The U.S. Computer Emergency Readiness Team (US-CERT) issued a warning this week about a vulnerability that may leave millions of wireless home routers open to brute force password attacks.
The flaw was uncovered by security researcher Stefan Viehbock and rests in the Wi-Fi Protected Setup (WPS), a computing standard developed by the Wi-Fi Alliance and used in the majority of wireless home routers being sold today, including products from Cisco and NETGEAR.
On Wednesday, security firm Tactical Network Solutions released an open-source tool called “Reaver” that exploits the vulnerability and conducts a brute force attack against Wi-Fi Protected Setup (WPS) registrar PINs in order to recover WPA/WPA2 passphrases.
“On average Reaver will recover the target AP’s plain text WPA/WPA2 passphrase in 4-10 hours, depending on the [access point]”, said the makers of the tool. “In practice, it will generally take half this time to guess the correct WPS pin and recover the passphrase.”

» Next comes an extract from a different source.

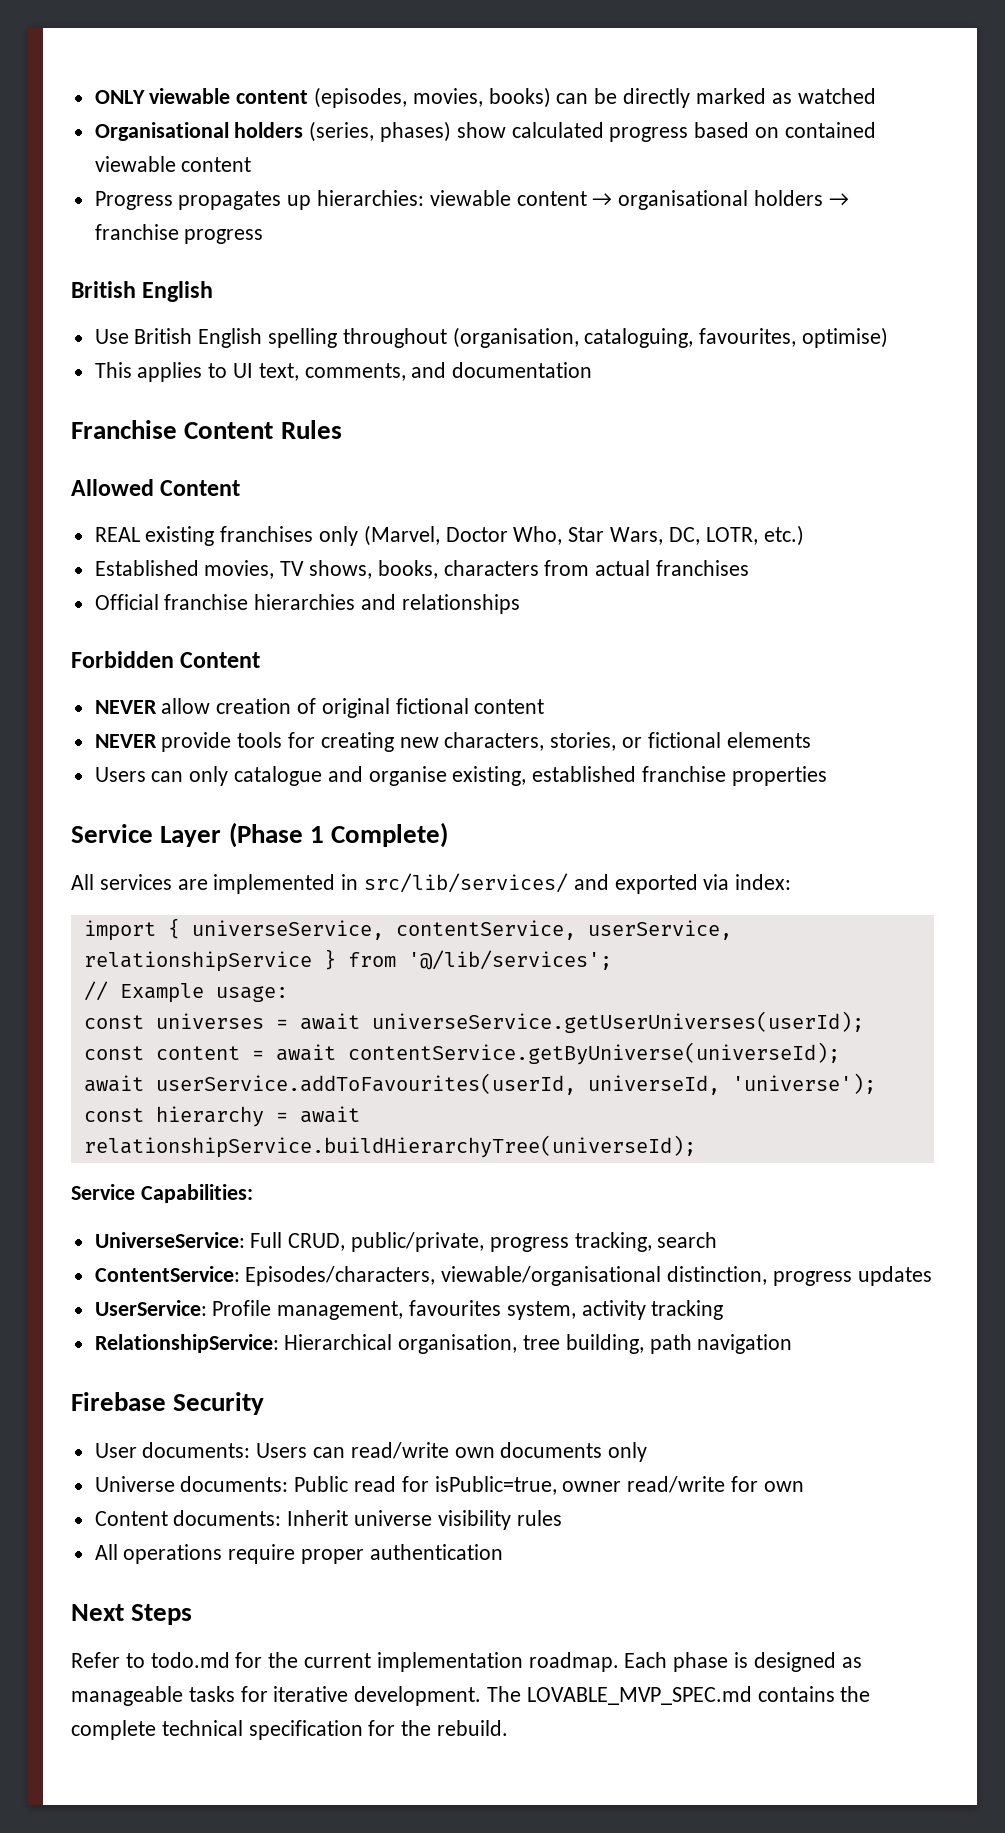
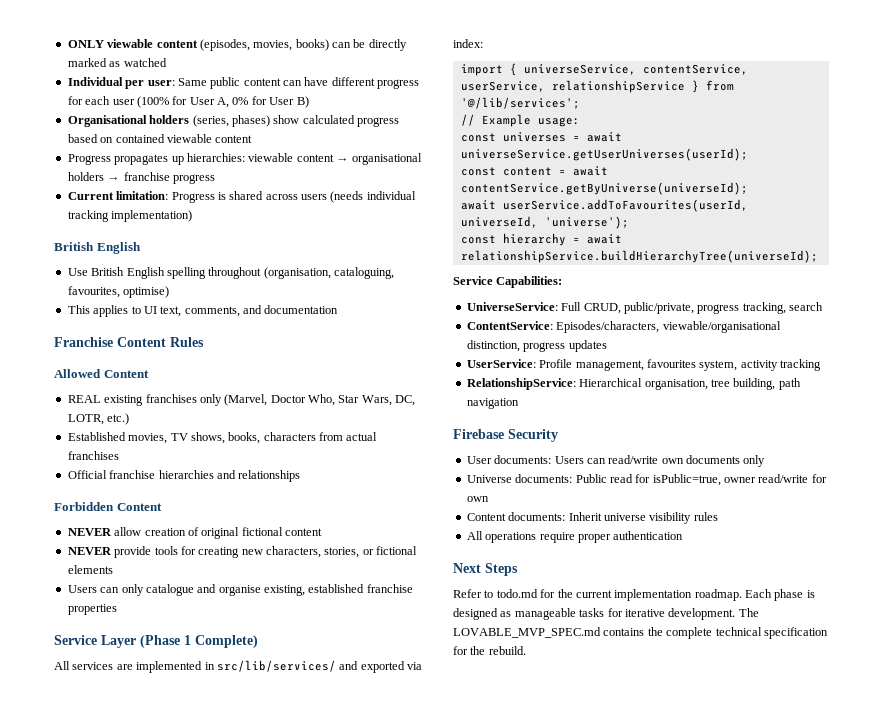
+ Individual per user: Same public content can have different progress for each user (100% for User A, 0% for User B)
+ Current limitation: Progress is shared across users (needs individual tracking implementation)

According to US-CERT, Wi-Fi Protected Setup contains an authentication method known as the “external registrar” that only requires the router’s PIN.
“When the PIN authentication fails the access point will send an EAP-NACK message back to the client,” US-CERT advises. “The EAP-NACK messages are sent in a way that an attacker is able to determine if the first half of the PIN is correct. Also, the last digit of the PIN is known because it is a checksum for the PIN. This design greatly reduces the number of attempts needed to brute force the PIN.”
Many wireless routers also fail to employ some sort of lockout policy after a number of failed password attempts, reducing the amount of time required to perform this kind of attack, US-CERT noted.
“It has also been reported that some wireless routers resulted in a denial-of-service condition because of the brute force attempt and required a reboot,” according to the advisory.
In a paper explaining the vulnerability, Viehbock recommended vendors institute a lock-down period after failed password attempts that is long enough to make this attack impractical. For end users, he suggested disabling WPS and upgrading their firmware to a more secure version if available.
Best practices also include using only WPA2 encryption with a strong password, disabling UPnP and enabling MAC address filtering so only trusted computers and devices can connect to the wireless network, US-CERT advised.